Wednesday, November 3, 2021

Review: The Last Woman in the World

Title: The Last Woman in the World
Author: Inga Simpson

Publisher: 27th October 2021 by Hachette Australia

Pages: 341 pages

How I Read It: ARC book

Genre: thriller

My Rating: 5 cups


Synopsis:


Award-winning novelist and nature writer Inga Simpson terrifies and enthralls with this truly remarkable novel of a woman who must face her worst fears to survive and find beauty in a world under attack.


Fear is her cage. But what's outside is worse...


It's night, and dust swirls against the walls of Rachel's home in the Australian bush. Her fear of other people has led her to a reclusive life as far from them as possible, her only occasional contact with her sister.


A hammering on the door. There stand a mother, Hannah, and her sick baby. They are running for their lives from a mysterious death sweeping the Australian countryside - so soon, too soon, after everything.


Now Rachel must face her worst fears to help Hannah, search for her sister, and discover just what terror was born of us. . . and how to survive it.


For fans of BIRDBOX and A QUIET PLACE, this remarkable, terrifying literary horror thriller holds a mirror up to the changed world we live in today.


My Thoughts


‘The threats to human existence has always been imagined as coming from the outside: beings from outer space, asteroids, contagion loosed from the jungle. 

‘What if we did this to ourselves?’


The Last Woman in the World is a book for our times. It is clever and compelling - a definite must read for all futuristic thriller fans. After the summer fires, after the virus … comes a story like this! It is contemporary and contemplative and is sure to generate much discussion, not only due to the timely topical issues, but delving deeper to appreciate what Inga has to say about how we treat each other and our world. 


‘Fears had once been hidden, private. Only revealed in glimpses, a momentary loss of control or within the safety of intimacy. Now they had all escaped onto the surface.’


This book is a quiet reckoning not to be ignored. I am not usually a fan of the thriller genre but the synopsis spoke to me and I am ever so glad I listened. With Inga’s clever and powerful prose to reel you in, you will be on the edge of your seat with some shockingly personal and profound events and revelations. It was difficult to put this book down at times.


‘She should have shut it down sooner. The constant stream of information, feeding her anxieties. In the end it had shut her down. Her mind stopped functioning, then her body, alone inside that locked apartment. And now they were trying to do it all over again.’

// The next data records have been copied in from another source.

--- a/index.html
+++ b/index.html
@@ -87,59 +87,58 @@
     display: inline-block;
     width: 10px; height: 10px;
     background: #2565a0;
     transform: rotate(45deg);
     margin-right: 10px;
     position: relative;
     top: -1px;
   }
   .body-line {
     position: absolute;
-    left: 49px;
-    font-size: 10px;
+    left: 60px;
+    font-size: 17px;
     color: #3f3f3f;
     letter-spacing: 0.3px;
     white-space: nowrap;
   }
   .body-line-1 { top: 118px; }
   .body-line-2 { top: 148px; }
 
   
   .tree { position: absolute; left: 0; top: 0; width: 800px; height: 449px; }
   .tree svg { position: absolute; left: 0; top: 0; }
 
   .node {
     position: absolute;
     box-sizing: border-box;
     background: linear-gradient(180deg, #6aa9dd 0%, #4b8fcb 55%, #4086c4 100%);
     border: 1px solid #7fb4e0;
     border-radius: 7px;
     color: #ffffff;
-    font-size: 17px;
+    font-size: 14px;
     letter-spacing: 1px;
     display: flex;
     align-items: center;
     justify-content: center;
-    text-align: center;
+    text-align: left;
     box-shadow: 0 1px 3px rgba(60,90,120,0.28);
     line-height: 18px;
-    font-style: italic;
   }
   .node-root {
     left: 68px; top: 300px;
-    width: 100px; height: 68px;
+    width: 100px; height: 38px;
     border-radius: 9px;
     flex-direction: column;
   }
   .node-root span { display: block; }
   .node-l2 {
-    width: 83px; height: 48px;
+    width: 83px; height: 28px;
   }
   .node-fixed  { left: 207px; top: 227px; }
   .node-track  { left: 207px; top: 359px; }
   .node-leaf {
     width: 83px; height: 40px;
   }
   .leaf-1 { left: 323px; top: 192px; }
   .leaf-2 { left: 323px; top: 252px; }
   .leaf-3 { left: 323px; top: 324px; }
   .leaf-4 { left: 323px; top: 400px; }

The pacing is spot on. The characterisation is captivating. The plot is chilling … terrifyingly so with Inga placing you at the heart of the consequences of an ‘end of the world’ scenario. Set in Australia’s capital, Canberra, many Australians will empathise with the frightening fires, or remonstrate with how matters are handled when society as you know it is crumbling.


‘It was a world gone silent. Silenced. There was no news. No help. No advice. No solution.’


Inga Simpson is to be congratulated on penning a tale for our times - a dynamic and confronting futuristic story that is sure to captivate its readers. I highly recommend The Last Woman in the World


‘Maybe that explained the ache in Rachel’s own chest. As if she was picking up the pain of the land itself. The tipping point, when it came, had been so quick. For the decade Rachel had been hidden away, she had minimised her footprint - done no harm - but she had not helped, either. And now it was too late. Isaiah, if he survived, would never see half the things she had seen, taken for granted, gulped down.’





This review is based on a complimentary copy from the publisher in exchange for an honest review. Opinions expressed in this review are completely my own. The quoted material may have changed in the final release.